▸ **What the exercise asks**
In the data below, find every line with the string "kirkjuleg" and pull it out.

▸ **Available data**
┌──
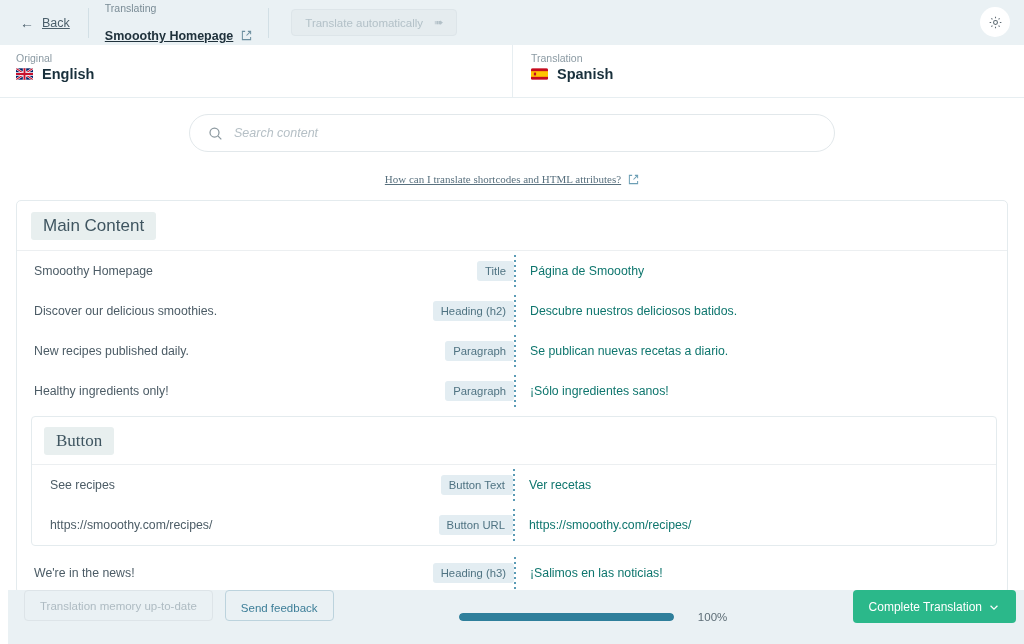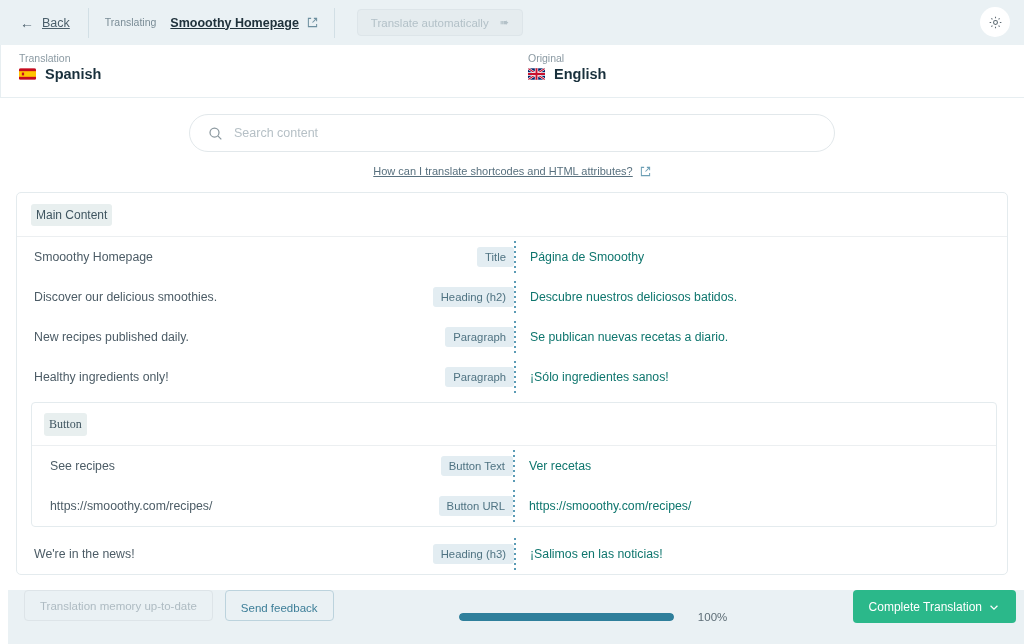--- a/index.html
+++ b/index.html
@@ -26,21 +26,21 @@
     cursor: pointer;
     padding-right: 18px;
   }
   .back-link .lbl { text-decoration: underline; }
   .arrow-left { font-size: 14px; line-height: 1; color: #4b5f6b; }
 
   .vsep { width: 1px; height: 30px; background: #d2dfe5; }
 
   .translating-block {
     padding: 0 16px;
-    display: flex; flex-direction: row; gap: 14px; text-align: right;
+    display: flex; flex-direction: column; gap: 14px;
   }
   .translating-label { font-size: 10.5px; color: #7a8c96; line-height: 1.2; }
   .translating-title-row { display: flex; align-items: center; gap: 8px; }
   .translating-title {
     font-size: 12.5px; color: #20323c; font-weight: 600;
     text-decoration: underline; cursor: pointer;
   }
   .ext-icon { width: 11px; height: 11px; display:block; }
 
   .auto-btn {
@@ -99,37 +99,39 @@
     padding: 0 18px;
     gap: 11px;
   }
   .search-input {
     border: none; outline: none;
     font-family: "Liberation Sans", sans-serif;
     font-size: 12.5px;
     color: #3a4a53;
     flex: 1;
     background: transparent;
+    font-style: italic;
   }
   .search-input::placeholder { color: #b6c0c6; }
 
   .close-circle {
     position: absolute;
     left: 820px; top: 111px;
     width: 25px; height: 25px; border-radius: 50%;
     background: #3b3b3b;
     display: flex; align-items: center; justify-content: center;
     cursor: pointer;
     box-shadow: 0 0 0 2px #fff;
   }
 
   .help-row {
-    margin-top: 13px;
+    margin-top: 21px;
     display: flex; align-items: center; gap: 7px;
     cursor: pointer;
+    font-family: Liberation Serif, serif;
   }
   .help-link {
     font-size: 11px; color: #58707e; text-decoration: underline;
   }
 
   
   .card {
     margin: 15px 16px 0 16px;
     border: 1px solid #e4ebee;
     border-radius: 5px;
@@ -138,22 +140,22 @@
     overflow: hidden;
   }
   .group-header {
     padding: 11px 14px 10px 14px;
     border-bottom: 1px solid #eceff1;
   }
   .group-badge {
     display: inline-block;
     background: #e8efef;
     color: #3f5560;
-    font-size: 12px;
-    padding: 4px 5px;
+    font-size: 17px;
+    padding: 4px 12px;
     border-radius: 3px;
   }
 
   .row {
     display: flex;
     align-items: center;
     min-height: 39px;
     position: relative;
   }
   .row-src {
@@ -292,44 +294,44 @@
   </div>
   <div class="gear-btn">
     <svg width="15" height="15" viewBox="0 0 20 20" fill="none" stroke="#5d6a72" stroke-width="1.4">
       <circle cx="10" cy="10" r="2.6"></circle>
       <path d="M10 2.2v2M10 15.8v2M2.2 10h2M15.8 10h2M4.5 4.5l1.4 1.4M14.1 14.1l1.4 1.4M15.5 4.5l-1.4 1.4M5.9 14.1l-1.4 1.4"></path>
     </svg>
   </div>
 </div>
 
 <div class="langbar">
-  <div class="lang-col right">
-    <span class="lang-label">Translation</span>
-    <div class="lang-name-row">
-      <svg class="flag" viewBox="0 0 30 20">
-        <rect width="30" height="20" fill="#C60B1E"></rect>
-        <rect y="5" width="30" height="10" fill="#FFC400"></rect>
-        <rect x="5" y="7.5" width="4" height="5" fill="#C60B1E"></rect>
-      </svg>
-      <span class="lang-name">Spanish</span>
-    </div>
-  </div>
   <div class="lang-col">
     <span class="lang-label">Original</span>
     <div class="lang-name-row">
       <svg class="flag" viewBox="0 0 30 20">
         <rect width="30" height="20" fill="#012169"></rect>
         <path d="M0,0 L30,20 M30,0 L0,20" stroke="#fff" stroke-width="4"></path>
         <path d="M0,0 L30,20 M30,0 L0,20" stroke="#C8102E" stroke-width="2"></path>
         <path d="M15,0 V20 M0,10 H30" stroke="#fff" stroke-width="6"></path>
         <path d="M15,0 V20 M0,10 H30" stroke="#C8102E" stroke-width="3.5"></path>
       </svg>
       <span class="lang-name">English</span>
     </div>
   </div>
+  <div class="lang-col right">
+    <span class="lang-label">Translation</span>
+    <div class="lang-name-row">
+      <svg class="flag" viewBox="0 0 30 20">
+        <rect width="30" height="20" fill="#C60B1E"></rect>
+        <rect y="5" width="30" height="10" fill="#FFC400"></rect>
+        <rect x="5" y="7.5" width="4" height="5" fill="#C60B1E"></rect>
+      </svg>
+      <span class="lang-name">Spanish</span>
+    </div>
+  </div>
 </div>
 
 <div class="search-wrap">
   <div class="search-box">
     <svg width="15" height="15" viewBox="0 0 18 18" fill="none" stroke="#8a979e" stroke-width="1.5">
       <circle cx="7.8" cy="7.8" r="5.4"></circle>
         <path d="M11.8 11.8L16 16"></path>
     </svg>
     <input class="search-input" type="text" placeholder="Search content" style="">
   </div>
└──
┌──
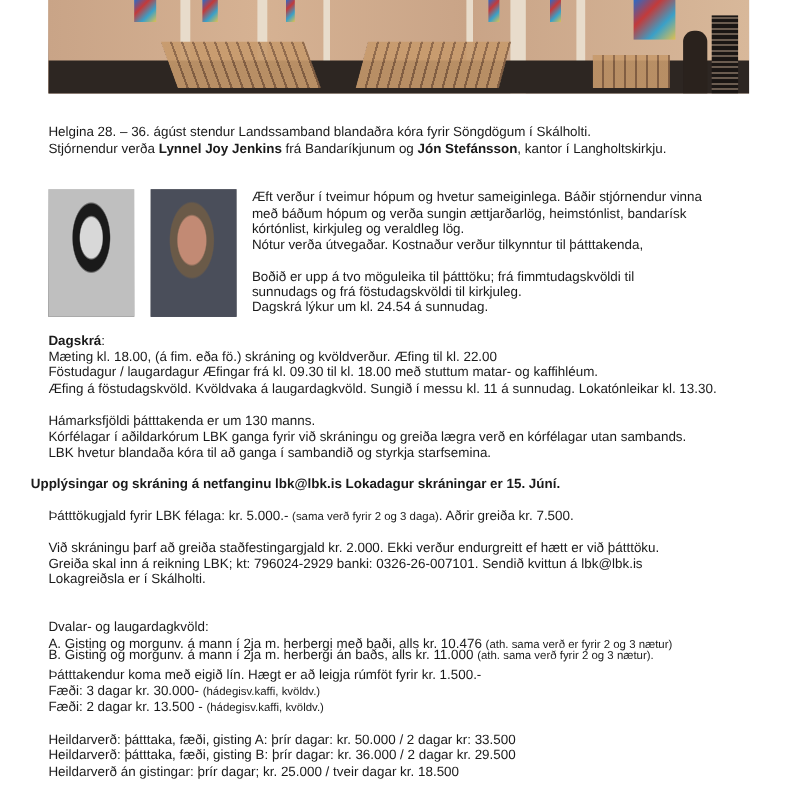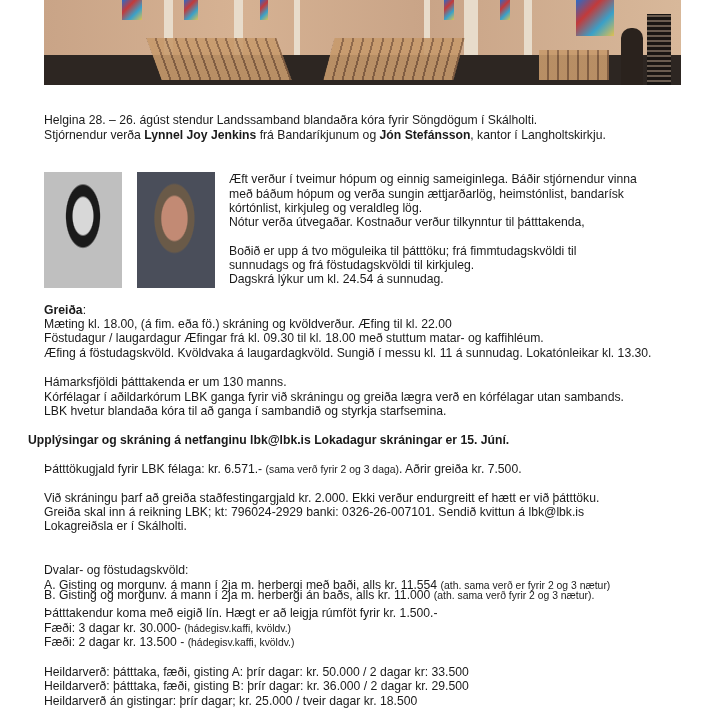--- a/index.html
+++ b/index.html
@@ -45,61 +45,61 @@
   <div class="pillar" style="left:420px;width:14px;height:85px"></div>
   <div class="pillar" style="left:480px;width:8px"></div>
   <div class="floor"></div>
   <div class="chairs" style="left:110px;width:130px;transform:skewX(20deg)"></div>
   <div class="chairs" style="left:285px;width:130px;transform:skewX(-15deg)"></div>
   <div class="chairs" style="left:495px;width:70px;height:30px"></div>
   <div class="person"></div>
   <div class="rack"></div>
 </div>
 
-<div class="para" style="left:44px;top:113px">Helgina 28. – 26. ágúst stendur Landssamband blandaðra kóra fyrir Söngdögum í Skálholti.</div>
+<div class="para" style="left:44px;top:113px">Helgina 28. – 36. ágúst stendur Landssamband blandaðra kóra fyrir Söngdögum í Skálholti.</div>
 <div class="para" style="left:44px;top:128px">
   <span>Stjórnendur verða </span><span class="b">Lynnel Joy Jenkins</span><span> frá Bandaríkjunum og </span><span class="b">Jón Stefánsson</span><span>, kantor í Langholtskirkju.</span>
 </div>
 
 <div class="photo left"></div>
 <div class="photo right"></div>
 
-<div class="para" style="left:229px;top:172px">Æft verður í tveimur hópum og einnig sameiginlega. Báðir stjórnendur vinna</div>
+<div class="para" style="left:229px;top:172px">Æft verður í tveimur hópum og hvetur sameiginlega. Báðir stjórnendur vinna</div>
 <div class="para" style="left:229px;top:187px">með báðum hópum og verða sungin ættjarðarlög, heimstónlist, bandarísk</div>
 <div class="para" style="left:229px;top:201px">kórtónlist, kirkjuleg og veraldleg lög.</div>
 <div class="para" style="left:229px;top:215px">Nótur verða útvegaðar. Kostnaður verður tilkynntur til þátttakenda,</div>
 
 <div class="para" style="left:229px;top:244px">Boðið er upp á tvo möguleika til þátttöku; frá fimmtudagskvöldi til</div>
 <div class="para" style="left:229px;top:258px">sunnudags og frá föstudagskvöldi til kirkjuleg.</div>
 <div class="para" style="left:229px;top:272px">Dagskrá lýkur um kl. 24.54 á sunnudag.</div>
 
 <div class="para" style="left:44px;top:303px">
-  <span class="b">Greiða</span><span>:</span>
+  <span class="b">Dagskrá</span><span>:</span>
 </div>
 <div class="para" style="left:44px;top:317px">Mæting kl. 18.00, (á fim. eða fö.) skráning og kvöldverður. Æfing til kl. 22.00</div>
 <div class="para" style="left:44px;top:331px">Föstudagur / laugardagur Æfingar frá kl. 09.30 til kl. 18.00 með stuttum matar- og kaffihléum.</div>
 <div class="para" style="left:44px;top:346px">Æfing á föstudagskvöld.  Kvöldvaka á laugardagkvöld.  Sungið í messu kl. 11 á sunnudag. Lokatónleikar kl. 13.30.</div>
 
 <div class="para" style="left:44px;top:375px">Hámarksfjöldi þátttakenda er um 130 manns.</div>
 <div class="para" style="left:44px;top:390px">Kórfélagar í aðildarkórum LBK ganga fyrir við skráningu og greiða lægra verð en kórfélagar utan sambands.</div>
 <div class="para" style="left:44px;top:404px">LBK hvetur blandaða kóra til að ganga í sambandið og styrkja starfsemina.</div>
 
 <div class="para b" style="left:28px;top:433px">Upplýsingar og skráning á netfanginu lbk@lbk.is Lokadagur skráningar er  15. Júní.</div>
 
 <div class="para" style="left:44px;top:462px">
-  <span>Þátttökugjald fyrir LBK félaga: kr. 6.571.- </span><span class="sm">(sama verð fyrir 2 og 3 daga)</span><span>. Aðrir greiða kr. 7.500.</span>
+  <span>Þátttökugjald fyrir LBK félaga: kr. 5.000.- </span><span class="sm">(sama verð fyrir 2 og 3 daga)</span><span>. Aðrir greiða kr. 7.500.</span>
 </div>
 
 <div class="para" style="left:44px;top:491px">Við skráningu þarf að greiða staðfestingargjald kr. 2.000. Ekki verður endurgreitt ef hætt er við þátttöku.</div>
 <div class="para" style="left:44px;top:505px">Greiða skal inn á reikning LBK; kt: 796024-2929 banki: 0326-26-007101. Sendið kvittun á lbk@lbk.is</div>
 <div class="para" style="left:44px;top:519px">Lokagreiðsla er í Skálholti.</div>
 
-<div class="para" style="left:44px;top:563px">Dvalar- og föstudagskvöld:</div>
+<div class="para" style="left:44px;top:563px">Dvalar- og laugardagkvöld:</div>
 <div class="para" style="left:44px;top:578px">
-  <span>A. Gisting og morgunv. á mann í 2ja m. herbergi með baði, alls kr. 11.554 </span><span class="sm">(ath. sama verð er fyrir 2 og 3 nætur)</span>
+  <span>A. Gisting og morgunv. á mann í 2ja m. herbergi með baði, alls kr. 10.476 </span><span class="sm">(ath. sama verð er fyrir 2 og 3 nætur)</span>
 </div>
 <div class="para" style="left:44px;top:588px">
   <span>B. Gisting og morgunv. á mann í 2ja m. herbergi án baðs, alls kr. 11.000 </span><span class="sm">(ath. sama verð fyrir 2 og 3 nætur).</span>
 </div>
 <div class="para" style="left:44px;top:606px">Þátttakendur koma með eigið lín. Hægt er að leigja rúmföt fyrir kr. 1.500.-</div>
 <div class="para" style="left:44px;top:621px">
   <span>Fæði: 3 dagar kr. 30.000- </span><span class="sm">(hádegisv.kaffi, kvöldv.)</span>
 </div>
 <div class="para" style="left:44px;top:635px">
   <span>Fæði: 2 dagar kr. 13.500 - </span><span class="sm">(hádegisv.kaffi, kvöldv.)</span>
└──
▸ **Response below**
 <div class="para" style="left:229px;top:201px">kórtónlist, kirkjuleg og veraldleg lög.</div>
 <div class="para" style="left:229px;top:258px">sunnudags og frá föstudagskvöldi til kirkjuleg.</div>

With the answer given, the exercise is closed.